Krystal Whiteside, PTO president of Derby Unified School District 260’s Tanglewood Elementary’s PTO, said she and her fellow PTO volunteers have taken a “bring back the village” approach to their school. 

“We need to help one another, build each other up, support each other and our children will benefit from seeing that type of community of parents,” she said. 

With a son currently in the fifth grade and a daughter who will be in kindergarten, Whiteside said her children have taken to heart the spirit of making their school community better. She remembers when her busy family double-booked some evening activities and her son was given the choice between one activity or helping his mother put up fliers for his school’s color run. 

“He said, ‘my school needs help, so I should go with Mom and help,’” she recalled. “That was the moment I realized the impact of volunteering has made for him.” 

Whiteside said her soon-to-be kindergartener also loves to help with Tanglewood’s annual book fair. In coordinating that event for the past three years, she said she wanted to get more books into the hands of students, regardless of whether they could buy them. She said it was then that the PTO decided to look into getting a Scholastic book vending machine. When they realized the cost would be somewhere between $6,000 and $12,000, Whiteside said they decided to refurbish an existing vending machine to dispense books like the Scholastic ones do but at a lower cost. 

“We didn’t know what we were doing but we figured it out,” she said. “We definitely learned a lot about vending machines.” 

Tanglewood students are able to earn tokens for the vending machine for good behavior, academic achievements and other positive incentives. 

Whiteside said the entire project, featured on KSN-TV, Wichita, (https://www.youtube.com/watch?v=0K77npnRCx4) was a team effort and it built excitement around reading. 

“Once you can read,” she said, “the whole world opens up to you.” 

Sally Pipes, Irving Elementary, Winfield USD 465 

Sally Pipes is the director of daycare for Winfield USD 465 and a busy mother of five children, three of who attend the district’s Irving Elementary. It is also where one of the two USD 465 daycare centers is located. She said she believes the time she takes to volunteer at Irving where she also went to school as a child, is an extension of her children’s ongoing learning. 

“At this stage in their lives, their education is the largest component of their day-to-day life,” she said. “Being involved in their school is another way of showing them their education matters and how they spend their day matters. I also believe it is another opportunity to show the teachers and administration that I appreciate all they do for my children and their education.” 

Pipes said she sees her children’s pride grow in Irving where they attend school and volunteer with her. 
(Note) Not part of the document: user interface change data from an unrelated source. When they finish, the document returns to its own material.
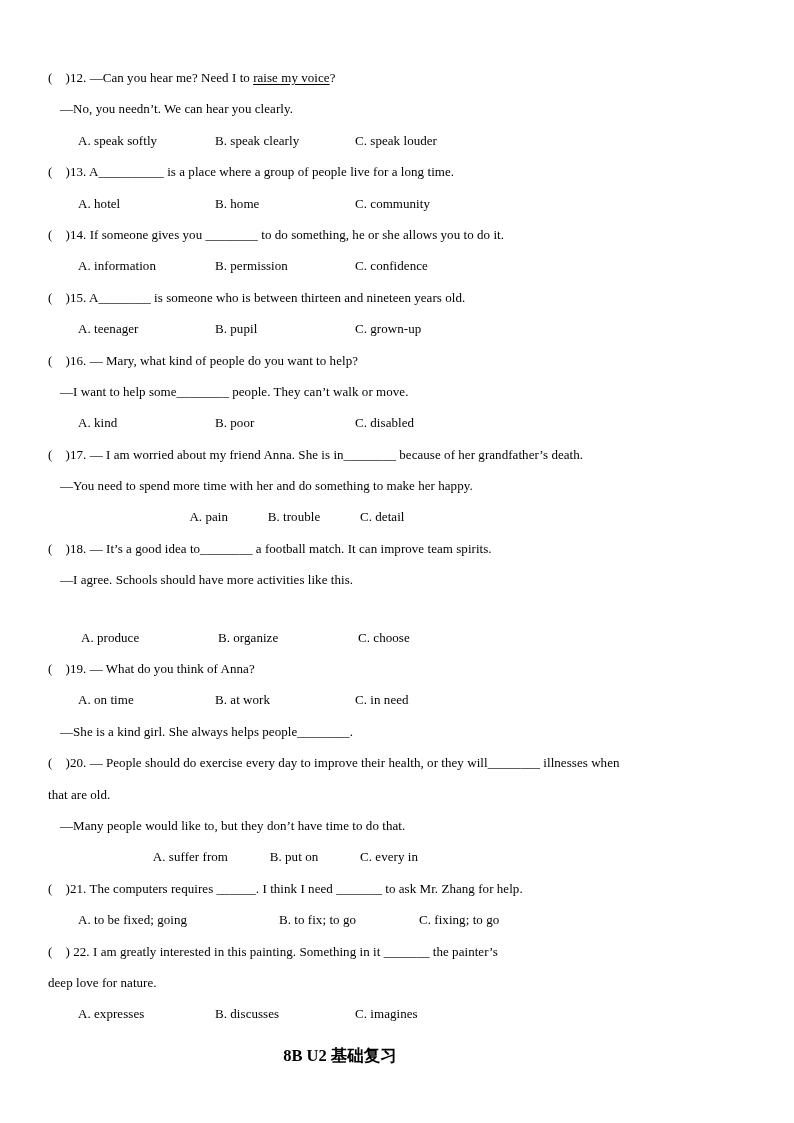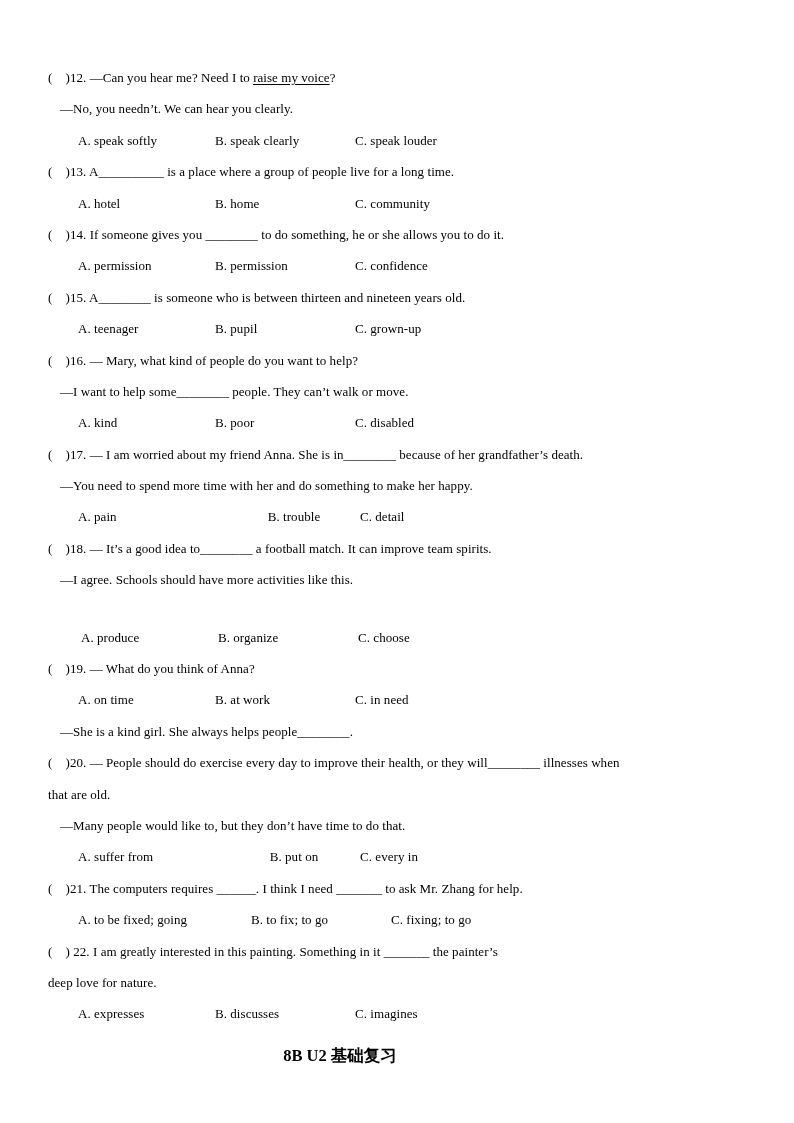--- a/index.html
+++ b/index.html
@@ -72,23 +72,23 @@
     display: inline-block;
     white-space: pre;
   }
 
   
   .col-a { width: 137px; }
   .col-b { width: 140px; }
   .col-c { width: auto; }
 
   .col-a-wide { width: 173px; }
-  .col-b-wide { width: 140px; }
+  .col-b-wide { width: 140px; margin-left: 28px; }
 
-  .col-a-n  { width: 150px; }
+  .col-a-n  { width: 150px; text-align: right; }
   .col-b-n  { width: 132px; text-align: center; }
 
   .footing {
     position: absolute;
     left: 0;
     top: 1044px;
     width: 680px;
     text-align: center;
     font-size: 16.5px;
     font-weight: bold;
@@ -103,21 +103,21 @@
   <div class="content">
 
     <div class="line stem"><span>(    )12.</span><span> —Can you hear me? Need I to </span><span class="u">raise my voice</span><span>?</span></div>
     <div class="line reply">—No, you needn’t. We can hear you clearly.</div>
     <div class="line choices"><span class="opt col-a">A. speak softly</span><span class="opt col-b">B. speak clearly</span><span class="opt col-c">C. speak louder</span></div>
 
     <div class="line stem"><span>(    )13.</span><span> A__________ is a place where a group of people live for a long time.</span></div>
     <div class="line choices"><span class="opt col-a">A. hotel</span><span class="opt col-b">B. home</span><span class="opt col-c">C. community</span></div>
 
     <div class="line stem"><span>(    )14.</span><span> If someone gives you ________ to do something, he or she allows you to do it.</span></div>
-    <div class="line choices"><span class="opt col-a">A. permission</span><span class="opt col-b">B. permission</span><span class="opt col-c">C. confidence</span></div>
+    <div class="line choices"><span class="opt col-a">A. information</span><span class="opt col-b">B. permission</span><span class="opt col-c">C. confidence</span></div>
 
     <div class="line stem"><span>(    )15.</span><span> A________ is someone who is between thirteen and nineteen years old.</span></div>
     <div class="line choices"><span class="opt col-a">A. teenager</span><span class="opt col-b">B. pupil</span><span class="opt col-c">C. grown-up</span></div>
 
     <div class="line stem"><span>(    )16.</span><span> — Mary, what kind of people do you want to help?</span></div>
     <div class="line reply">—I want to help some________ people. They can’t walk or move.</div>
     <div class="line choices"><span class="opt col-a">A. kind</span><span class="opt col-b">B. poor</span><span class="opt col-c">C. disabled</span></div>
 
     <div class="line stem"><span>(    )17.</span><span> — I am worried about my friend Anna. She is in________ because of her grandfather’s death.</span></div>
     <div class="line reply">—You need to spend more time with her and do something to make her happy.</div>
“I believe it's important to set an example for my kids on how we can give back to our community and the places that serve not only our family, but all the families of Irving,” she said. “(Our school) is located in the most underprivileged area of our community in relation to other elementary schools, the number of parent volunteers is minimal, so I also volunteer to try and do my part to make up for where others can't.” 

Pipes said she is especially proud of the time she and others at Irving invest in the school’s outside classroom. She said this space, the district’s only outdoor classroom, has expanded beyond a garden to now include a large picnic area for teaching, a sensory area, gazebo benches for reading and a storage shed for supplies and other equipment.  

Pipes said she and her fellow volunteers are proud of the outdoor classroom that is in full bloom in the summertime and can be enjoyed by the Winfield community. 

“The vision is really coming to life and our students see the effort we are making for them to have this wonderful resource and learning environment,” she said. “That is what I would say we are most proud of seeing the fruits of our labor be enjoyed by the whole school.”